Take, for example, a simple exercise in the simple nomination and selection of credible candidates for the local government positions; you will be shocked to the marrow if you investigate the level of conspiracy, malpractices and treachery by elements trusted and relied upon by Al-Makura in the political environment and within the confines of his office, who distort facts to deceive the governor in favour of tainted candidates they would have entered into some unholy pact with.
They are fundamentally the source of Al-Makura’s ordeals because, by their ill-advised treachery, they forsake the will and interest of the majority for their narrow personal interests. This is the major area of concern in the state and we hope that the people’s governor will take measures to check those enemies of the people in his second tenure.

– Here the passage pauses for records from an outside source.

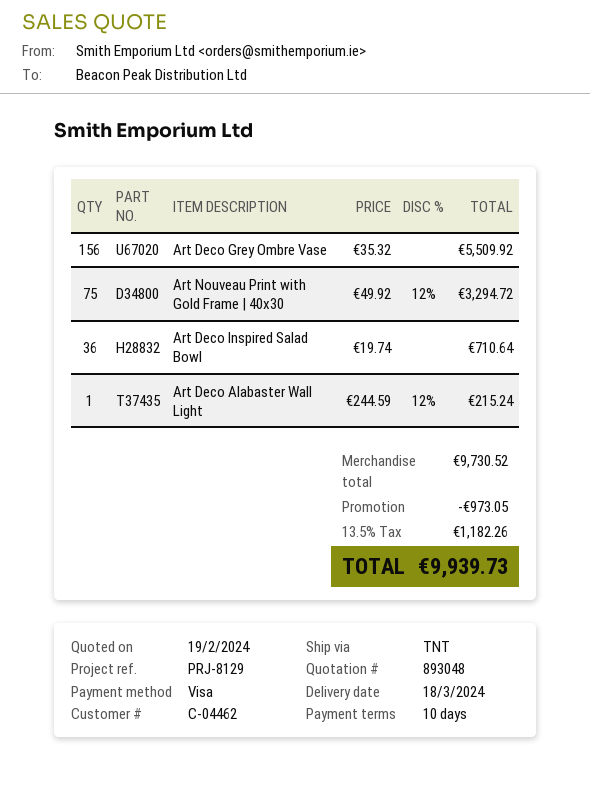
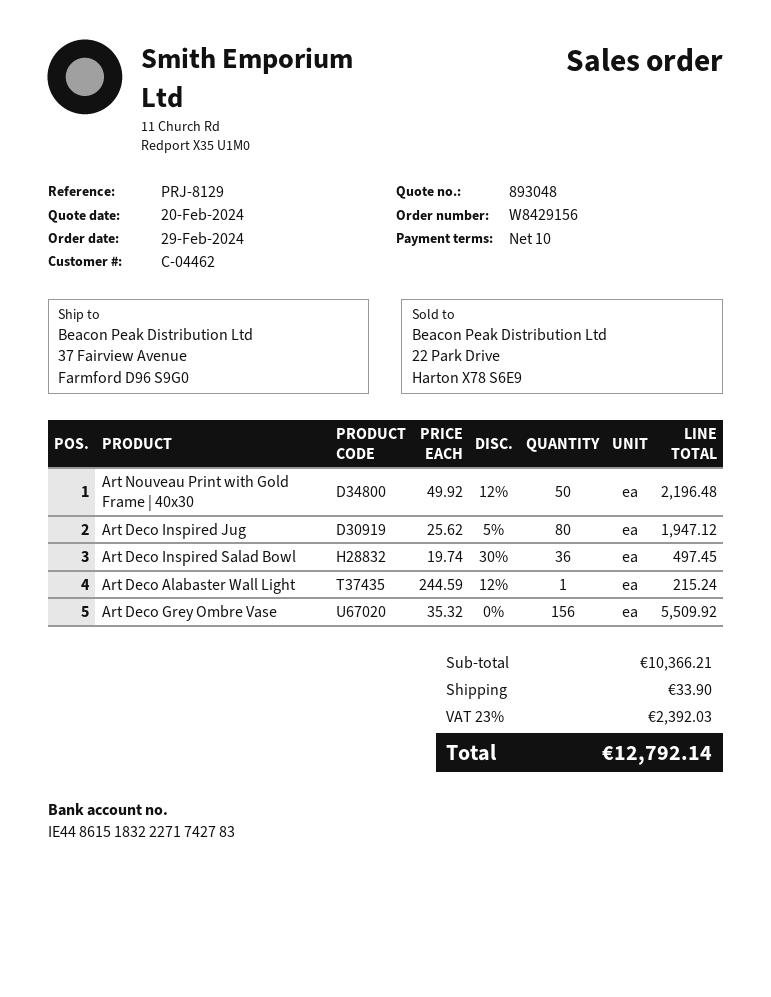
quote date: 2024-02-19 -> 2024-02-20
Art Nouveau Print with Gold Frame | 40x30: 75 x 49.92 - 12% = 3294.72 -> 50 x 49.92 - 12% = 2196.48
Art Deco Inspired Salad Bowl: 36 x 19.74 = 710.64 -> 36 x 19.74 - 30% = 497.45
Art Deco Inspired Jug: none -> 80 x 25.62 - 5% = 1947.12
subtotal: 9730.52 -> 10366.21
discount: 973.05 -> none
shipping: none -> 33.90
tax: 13.5% = 1182.26 -> 23% = 2392.03
total: 9939.73 -> 12792.14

For the avoidance of doubt and without fear of contradictions, a number of highly placed people have expressed their displeasure and disenchantment with the submissive and condescending manner Al-Makura easily allows people with negative tendencies and ulterior motives to manipulate him to surrender an earlier principled position he had agreed and pledged his honour to pursue only to reverse in favor of a decision that is clearly plotted and hatched to tarnish his well established record of credibility.

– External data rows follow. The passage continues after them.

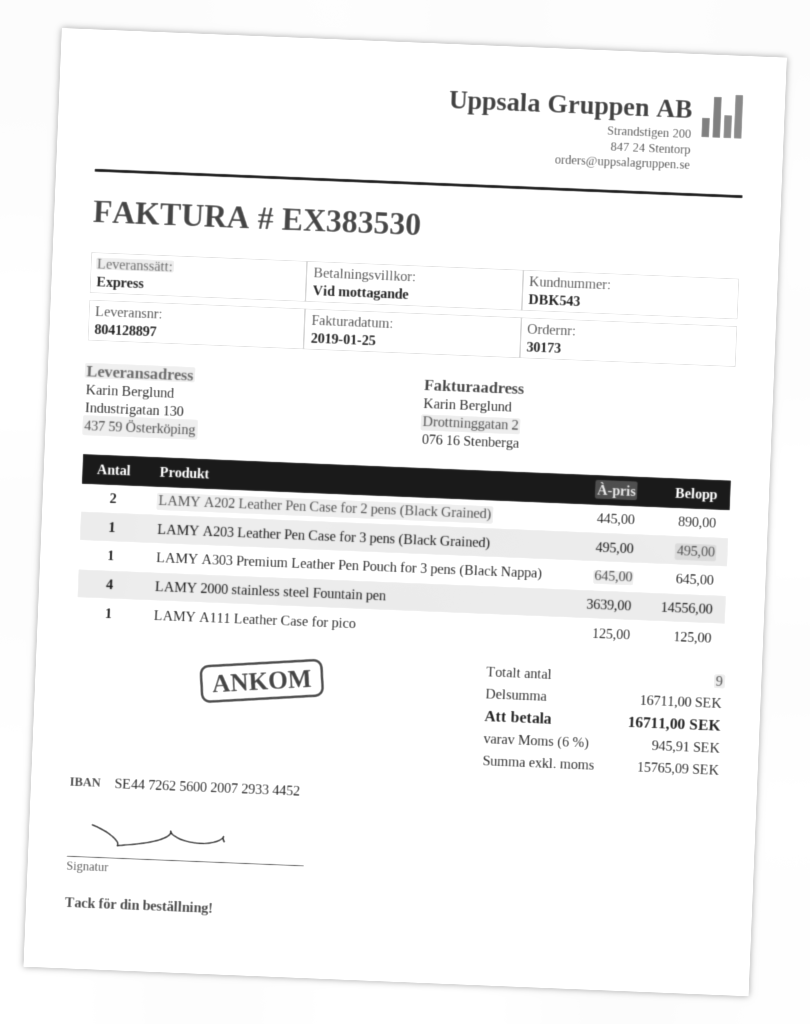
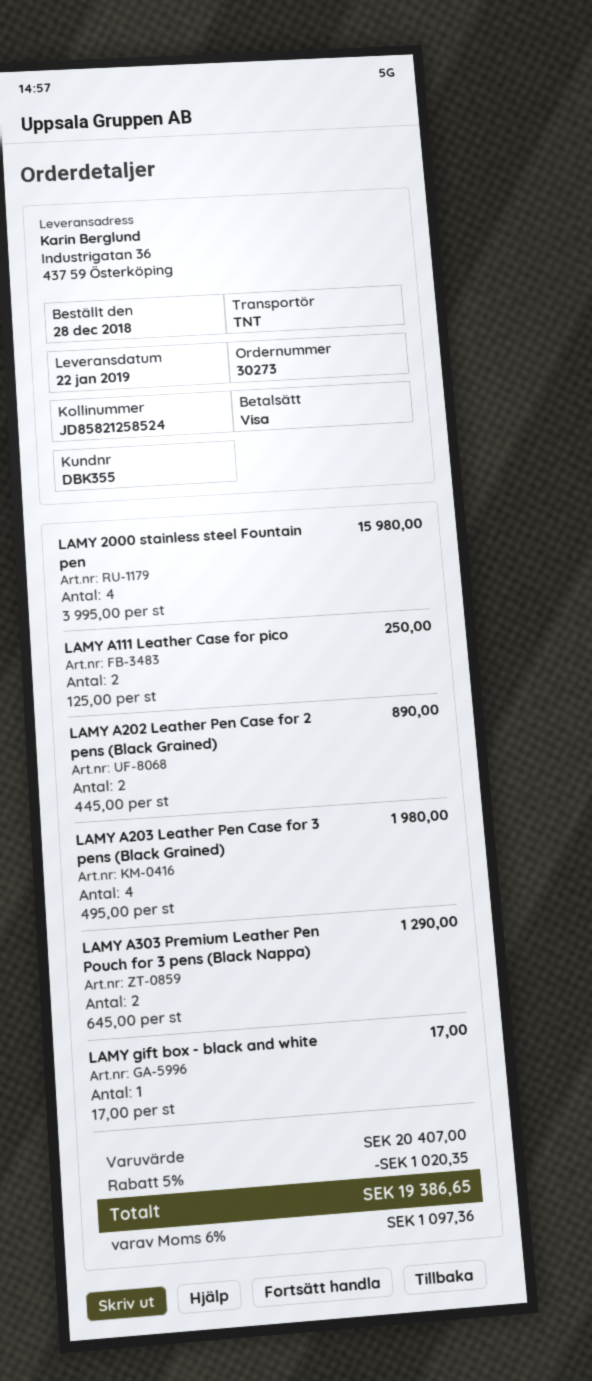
order number: 30173 -> 30273
customer number: DBK543 -> DBK355
shipping method: express -> TNT
ship to: Industrigatan 130, 437 59 Österköping -> Industrigatan 36, 437 59 Österköping
LAMY A203 Leather Pen Case for 3 pens (Black Grained): 1 x 495.00 = 495.00 -> 4 x 495.00 = 1980.00
LAMY A303 Premium Leather Pen Pouch for 3 pens (Black Nappa): 1 x 645.00 = 645.00 -> 2 x 645.00 = 1290.00
LAMY 2000 stainless steel Fountain pen: 4 x 3639.00 = 14556.00 -> 4 x 3995.00 = 15980.00
LAMY A111 Leather Case for pico: 1 x 125.00 = 125.00 -> 2 x 125.00 = 250.00
LAMY gift box - black and white: none -> 1 x 17.00 = 17.00
subtotal: 16711.00 -> 20407.00
discount: none -> 5% = 1020.35
tax: 6% = 945.91 -> 6% = 1097.36
total: 16711.00 -> 19386.65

Having said that, I like the way the question is contextualised on the issue of assessment. In trying to understand the Al Makura philosophy and the advantages he has brought into governance, it is good to look at it as an examination. So, he has almost completed his first term and this is examination time.
To be honest and objective in assessment, it is always good to look at the records, to look at the past and what was obtainable within the political environment and how for better or worse an agent of change has come to mediate in making thing things better.

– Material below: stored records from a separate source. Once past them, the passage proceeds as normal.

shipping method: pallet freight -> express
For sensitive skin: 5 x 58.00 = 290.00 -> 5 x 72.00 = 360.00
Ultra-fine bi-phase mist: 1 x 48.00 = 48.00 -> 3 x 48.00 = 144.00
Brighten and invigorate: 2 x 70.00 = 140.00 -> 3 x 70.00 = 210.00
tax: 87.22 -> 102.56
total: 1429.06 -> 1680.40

By my assessment Al-Makura has instilled sanity and dignity into the art of governance in Nasarawa State. We are all aware of the past where Nasarawa State was synonymous with corruption due to failure of governance, and if there should be any example of a failed state Nasarawa State qualified as number one in the context of Nigerian politics.
I think Al-Makura has done very well in trying to redeem the state and he has demonstrated his ability and capability; he has shunned all the vestiges of abuse of office and so he has been able to revive Nasarawa from the state of apathy. It was a state in complete disarray with no sense of purpose.
I also think that we forget all too easily because, not too long ago, people cried for a messiah because of the difficulties they were facing. There are those who confessed that if Al-Makura had not won the election, they would have gone on exile.
He has since assumption of office brought order into a disordered society, a system that lacked accountability. He has brought honour and dignity to the people of Nasarawa State and even for that purpose we can appreciate his contribution to make the state at least become an entity that can call itself part of the Nigerian political system.
In the past, governors were accused of enriching their family members through corrupt means; is Al-Makura immune from this?
Well, you can say this to anybody and I can swear to the Qur’an and vouch that he is completely opposed to this kind of favoritism. He is against people taking advantage of their positions to enrich themselves. I am saying this because I can give you a practical example of an encounter between Al-Makura and me when I took over as the executive chairman of the Nasarawa State Universal Basic Education Board (NSUBEB). He called me to say that I should never allow any member of his family to participate in contract opportunities available, under any circumstances.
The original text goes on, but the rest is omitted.